Jonathan with Oba of Lagos

The President had also promised the monarchs that he would correct all the lapses observed by his administration concerning the South-West, especially the low representation of the people in his government.

Jonathan said he would not allow a repeat of the loss of the Office of the Speaker of the House of Representatives, which was zoned to the South-West, to the North-West, if given the opportunity to return for a second term.

“There will be political opportunities for the people in the South-West; we will correct all the lapses. People from the South-West will play key role and whatever is due to them will be given,” Jonathan had told the monarchs.

Like the President told the leadership of the Yoruba socio-political group, Afenifere, at a meeting in Akure, Jonathan promised to implement the report of the 2014 National Confab. It was on this basis that the Yoruba under the Afenifere umbrella claimed to have endorsed his re-election bid.

In the first round of visits to traditional rulers and leaders of Yorubaland, Jonathan had operated from his Lagos base – the State House, Marina – where he hosted several socio-economic and political groups and from where he toured major cities and towns in the South-West.

President Jonathan was in Lagos on February 12 – few days after the postponement of the polls – to inaugurate four platforms of the Nigerian Navy. He remained in the state for four days in company with national officers and leaders of the PDP.

It was during the period that the President met with the Yoruba Council of Elders in Lagos.

It was also during the period that Jonathan met with some traditional rulers behind closed-doors in Ogun State at the inauguration of the Olorunsogo II Power Station, a 750MW power plant built under the Nigerian Integrated Power Project.

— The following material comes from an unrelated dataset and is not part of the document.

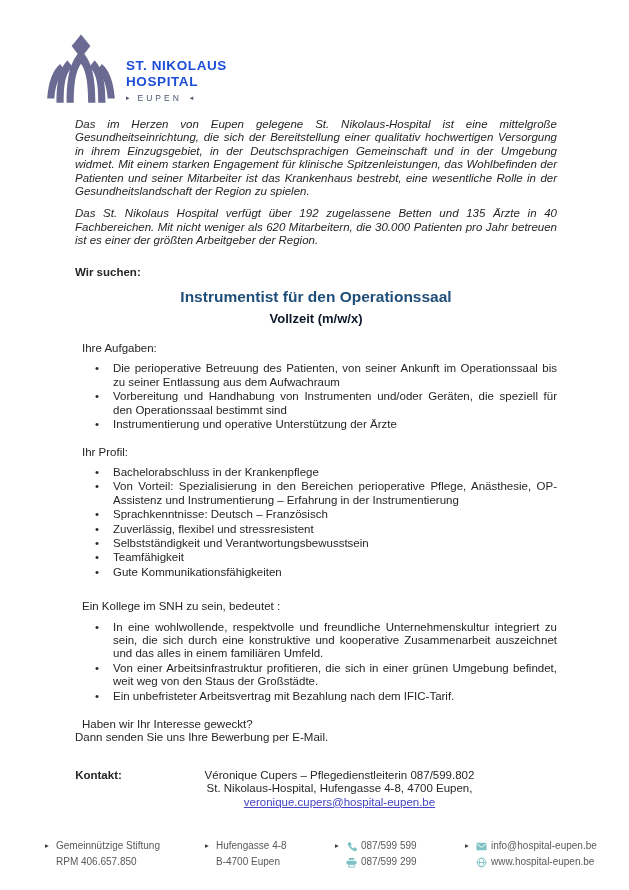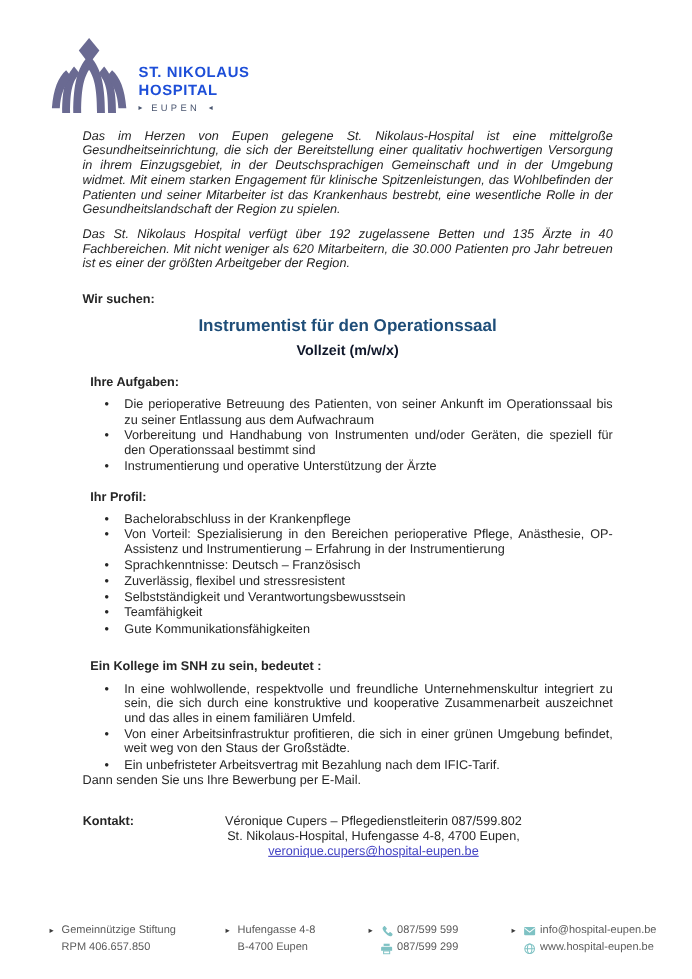"Ihre Aufgaben:" .section-heading { font-weight: bold -> normal }
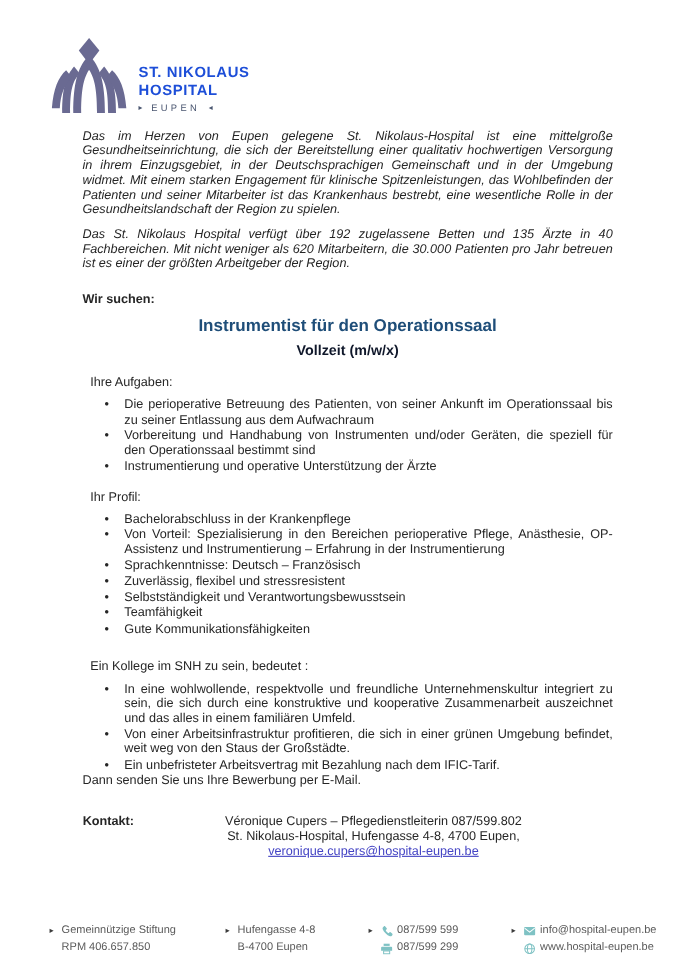"Haben wir Ihr Interesse geweckt?" div.section-heading { html: none -> <div>Haben wir Ihr Interesse geweckt?</div> }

The about 20 traditional rulers were led by the Alake and Paramount Ruler of Egbaland, Oba Adedotun Gbadebo, who is also the Chairman of the Ogun State Council of Traditional Rulers.

Others at the meeting included the Akarigbo of Remo, Oba Michael Sonariwo; and the Olowu of Owu, Oba Adesanya Dosunmu. But the Awujale and Paramount Ruler of Ijebuland, Oba Sikiru Adetona and the Olu of Ilaro and Paramount Ruler of Yewaland, Oba Kehinde Olugbenle were absent.

During the same period, the President visited the palace of Alara of Ilara-Epe and Chairman of the Epe Divisional Council of Obas in Lagos, Oba Akeem Adesanya.

In Oyo State, Jonathan visited the Alaafin of Oyo, Oba Lamidi Adeyemi III, and the Soun of Ogbomoso, Oba Oladunni Oyewumi Ajagungbade III.

Like it played out at the recent visit to the Ooni of Ife, Jonathan was quoted as saying at the palace of the the Ogbomoso monarch that, “We promise that we will do our best to move Nigeria forward. Oloye Olajumoke Akinjide (Minister of State, Federal Capital Territory) will collect the list of abandoned and ongoing projects from you (the monarch). When you send us back, we will complete them. We may not do much between now and election time.”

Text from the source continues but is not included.